Broomberg cited a 2005 Supreme Court of Appeal ruling upholding the right of medical schemes to 'engage' with suspect practitioners and deeming such interactions 'not to represent extortion or duress, but legitimate commercial interactions'. Discovery Health never insisted on settlement occurring during the initial meeting and always allowed time for further investigation and responses by the practitioner. The HPCSA had many times requested Discovery to ensure all such cases were reported to them. Reporting suspect practitioners to the police and the HPCSA was 'neither threat nor extortion, but obligations we have to honour'. Medical schemes were entirely within their rights in paying funds directly to members. He echoed Kruger in complaining about lengthy HPCSA disciplinary processes.
HPCSA 'marble polishing'?
The forensic manager of a medical scheme who insisted on remaining anonymous, said the HPCSA's emotive language was 'part of a marble polishing exercise' aimed at health care practitioners, the majority of whom felt historical animosity towards it.
'They're trying to show that they add value to doctors, instead of just taking your fees annually, bumping you off the register for late annual fee payment or prosecuting you for striking in frustration in the occupation-specific dispensation controversy,' he added.
Another argued, 'We're trying to change (practitioner) behaviour here. We want to try and keep the guy in practice and make a positive contribution to the industry. We have a shortage of doctors in South Africa so we need to be responsible in the way we deal with it.' He added, 'This just makes our job harder.
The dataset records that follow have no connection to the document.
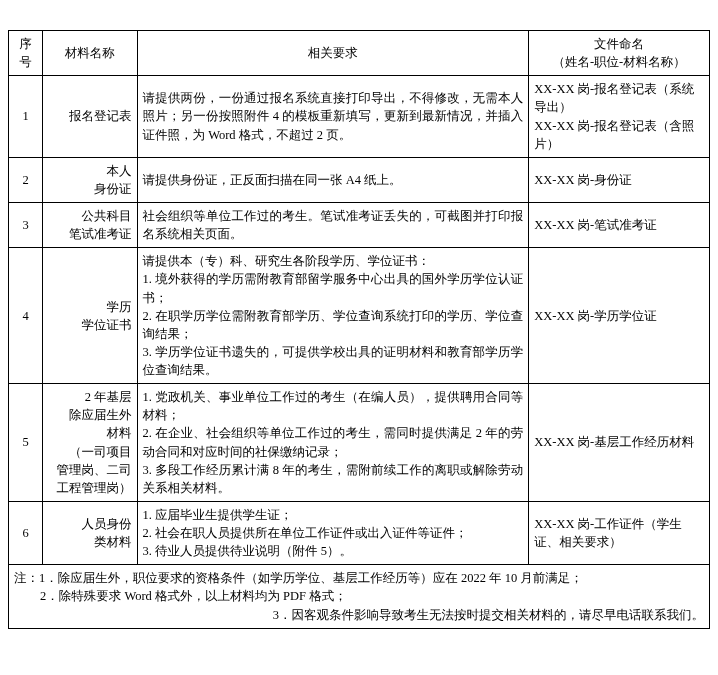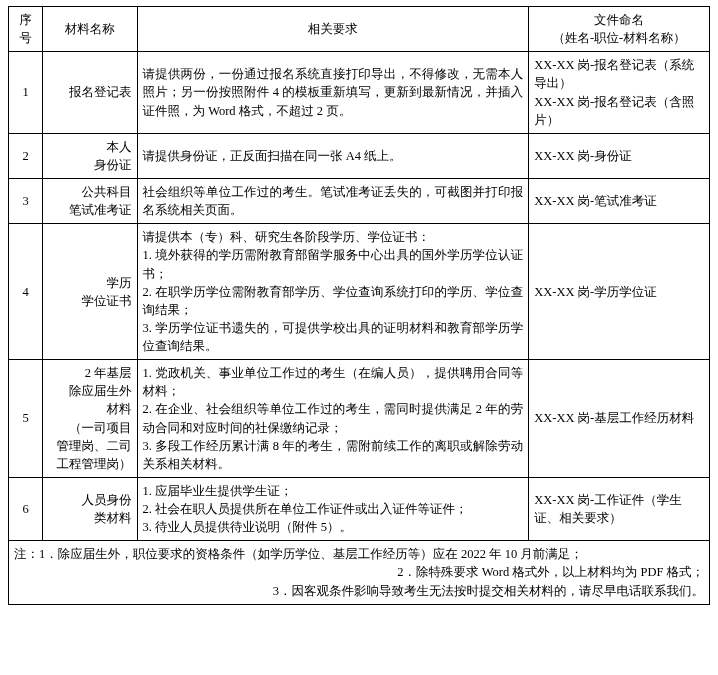--- a/index.html
+++ b/index.html
@@ -25,6 +25,7 @@
     border-collapse: collapse;
     width: 702px;
     table-layout: fixed;
+    margin-top: 24px;
   }
   table.doc td, table.doc th {
     border: 1px solid #000000;

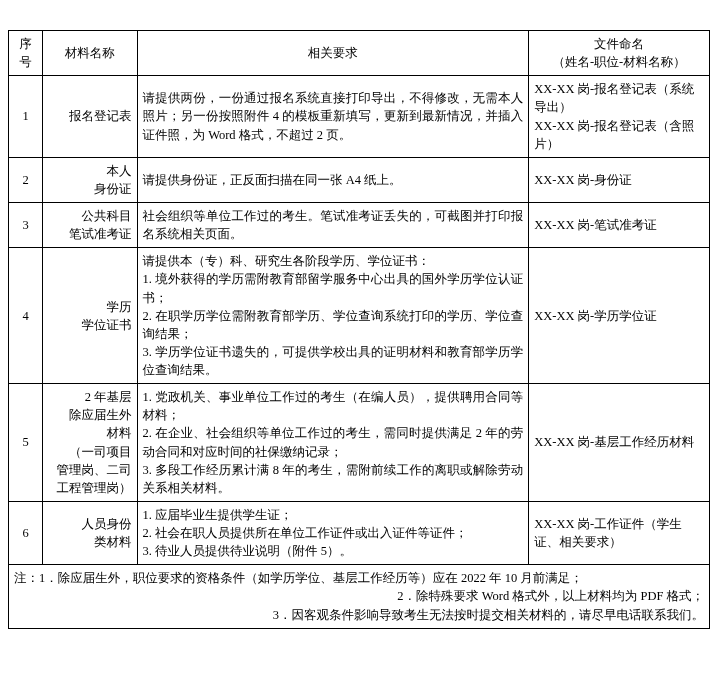--- a/index.html
+++ b/index.html
@@ -74,7 +74,7 @@
     text-indent: 0;
   }
   .notes p.n1 { padding-left: 0; }
-  .notes p.n2 { padding-left: 26px; text-align: right; }
+  .notes p.n2 { padding-left: 26px; }
   .notes p.n3 { padding-left: 26px; text-align: right; }
 </style>
 </head>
The guys now think they have the backing of the HPCSA.' The HPCSA issued a similar warning to medical schemes several years ago but said the sudden increase in doctor complaints this year prompted a repeat. This year's warning accompanied the release of its annual disciplinary hearing statistics. These show that 12 of 13 health care practitioners charged have been found guilty of over-servicing, fraud, and overcharging so far this year, versus 36 of 46 charged found guilty on similar charges last year - hardly a stemming of the financial haemorrhage cited by medical aid schemes.
This year 1 practitioner was fined and 8 were suspended (for claiming for services not rendered). Last year 2 were erased from their professional registers, a dozen fined, and 3 fined and suspended (for claiming for services not rendered). Penalties ranged from admission of guilt fines of R5 000 to R15 000, through 3 years suspension from the register (conditionally suspended for 5 years), to full erasure. Peters-Scheepers said cases that took several years to finalise were 'the exception not the rule,' adding that on average it took 18 months from the time a formal HPCSA enquiry began until it was concluded.
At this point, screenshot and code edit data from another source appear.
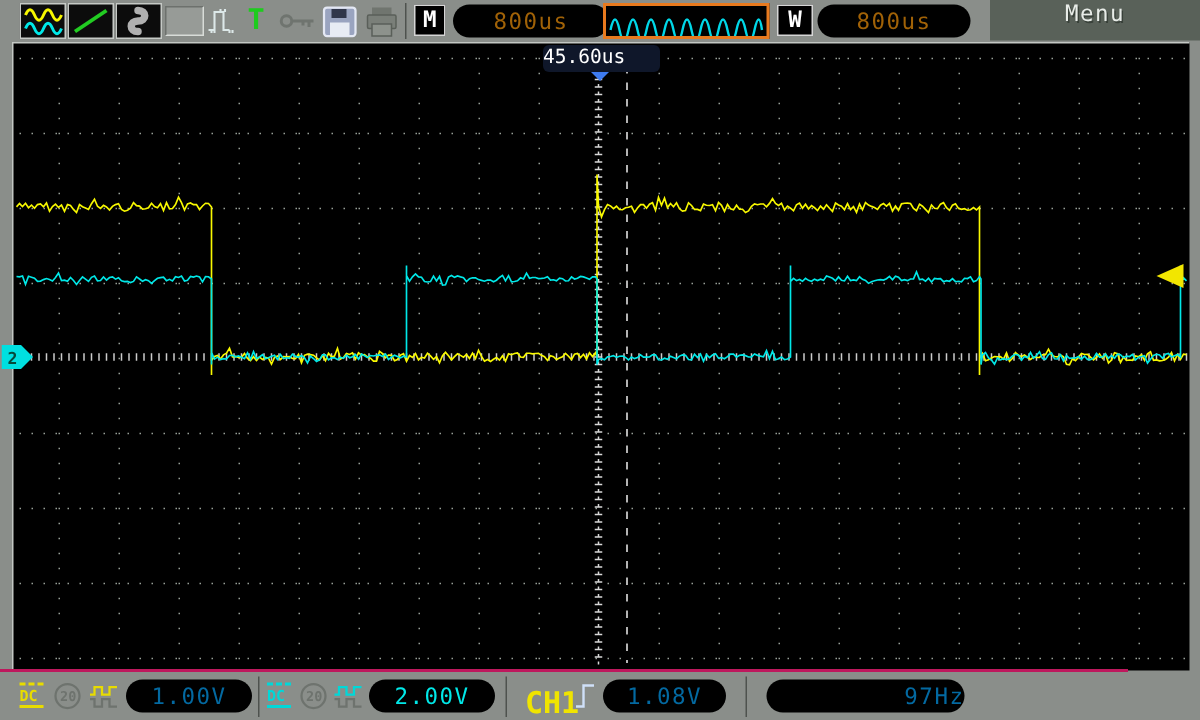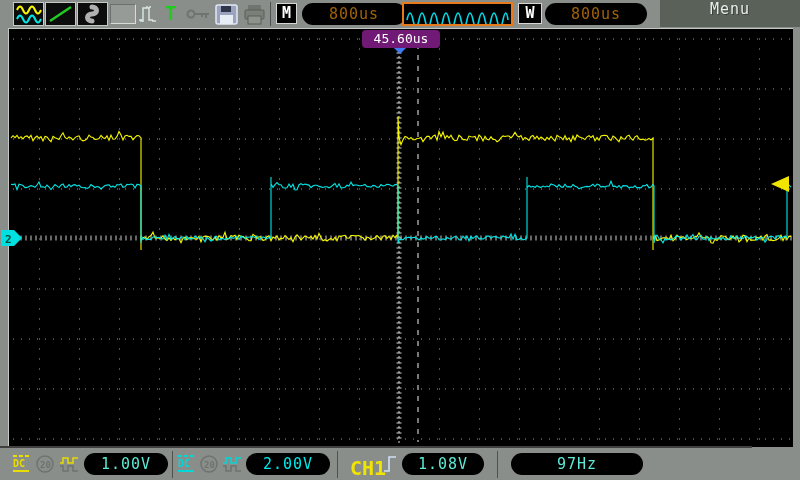--- a/index.html
+++ b/index.html
@@ -24,8 +24,8 @@
   
   .display{position:absolute;left:8px;top:28px;width:784px;height:418px;background:#000;
            border-top:1px solid #c4c8c4;border-left:1px solid #c4c8c4;box-sizing:content-box;}
-  .balloon{position:absolute;left:353px;top:1px;width:78px;height:18px;background:#701a75;
-           border-radius:4px;color:#fff;font-size:13px;text-align:center;line-height:18px;z-index:5;}
+  .balloon{position:absolute;left:353px;top:1px;width:78px;height:18px;background:#0f172a;
+           border-radius:4px;color:#fff;font-size:13px;text-align:left;line-height:18px;z-index:5;}
   .balloon:after{content:"";position:absolute;left:32px;top:100%;border:6px solid transparent;
                  border-top-color:#3e7bf0;border-bottom-width:0;}
   .ch2-marker{position:absolute;left:-8px;top:201px;width:22px;height:16px;z-index:4;}

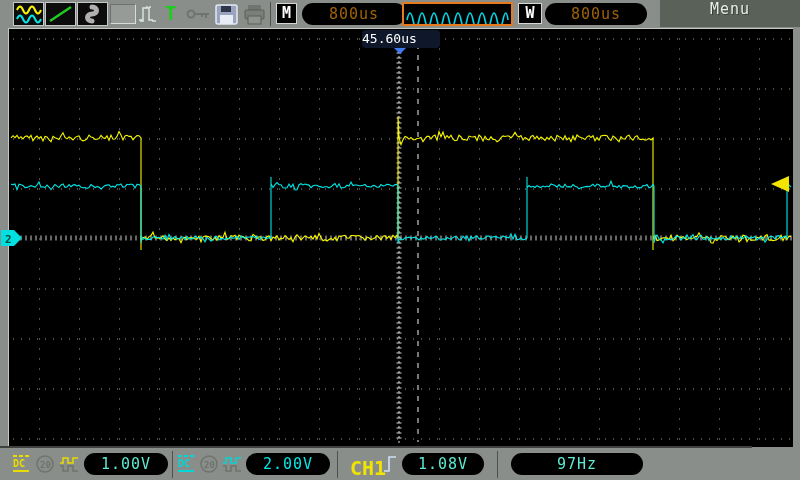--- a/index.html
+++ b/index.html
@@ -31,7 +31,7 @@
   .ch2-marker{position:absolute;left:-8px;top:201px;width:22px;height:16px;z-index:4;}
   .trig-arrow{position:absolute;left:760px;top:146px;width:22px;height:18px;z-index:4;}
   
-  .statusbar{position:absolute;left:0;top:446px;width:752px;height:34px;background:#8a8e8a;border-top:2px solid #404040;box-sizing:border-box;}
+  .statusbar{position:absolute;left:0;top:446px;width:752px;height:34px;background:#8a8e8a;border-top:2px solid #be185d;box-sizing:border-box;}
   .statusbar .sep-v{top:3px;height:27px;}
   .sicon{position:absolute;top:6px;}
   .pill.bottom{top:5px;}

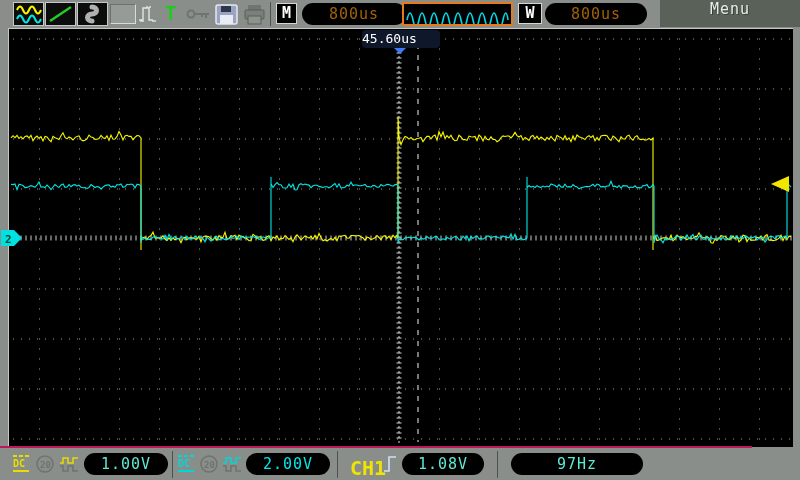--- a/index.html
+++ b/index.html
@@ -35,7 +35,7 @@
   .statusbar .sep-v{top:3px;height:27px;}
   .sicon{position:absolute;top:6px;}
   .pill.bottom{top:5px;}
-  .ch1-text{color:#5eead4;} .ch2-text{color:#00e8e8;}
+  .ch1-text{color:#0369a1;} .ch2-text{color:#00e8e8;}
   .trig-src{position:absolute;left:350px;top:8px;color:#f0e400;font-size:20px;font-weight:bold;}
   .datetime{position:absolute;left:660px;top:8px;width:132px;color:#dcdcd6;font-size:14px;}
 </style>

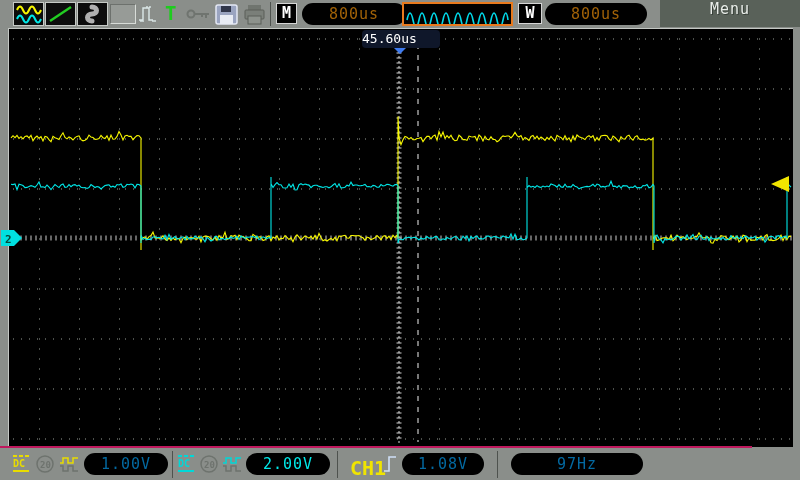--- a/index.html
+++ b/index.html
@@ -169,7 +169,7 @@
 
     <div class="sep-v" style="left:497px;"></div>
 
-    <div class="pill bottom ch1-text" style="left:511px;width:132px;">97Hz</div>
+    <div class="pill bottom ch1-text" style="left:511px;width:132px;text-align:right;">97Hz</div>
 
   </div>
 </div>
Schemes regulator mystified
Spokesperson for the Council for Medical Schemes (the official scheme's regulator), Aleksandra Serwa, said they had received 'not a single (extortion or harassment) complaint' from doctors but were 'engaging with the HPCSA'. 'As the regulator we need to know if schemes are breaking the law but it's up to the HPCSA whether it refers cases on to us - they haven't done so,' she added. 'Once we have something concrete we'll issue a statement,' she said.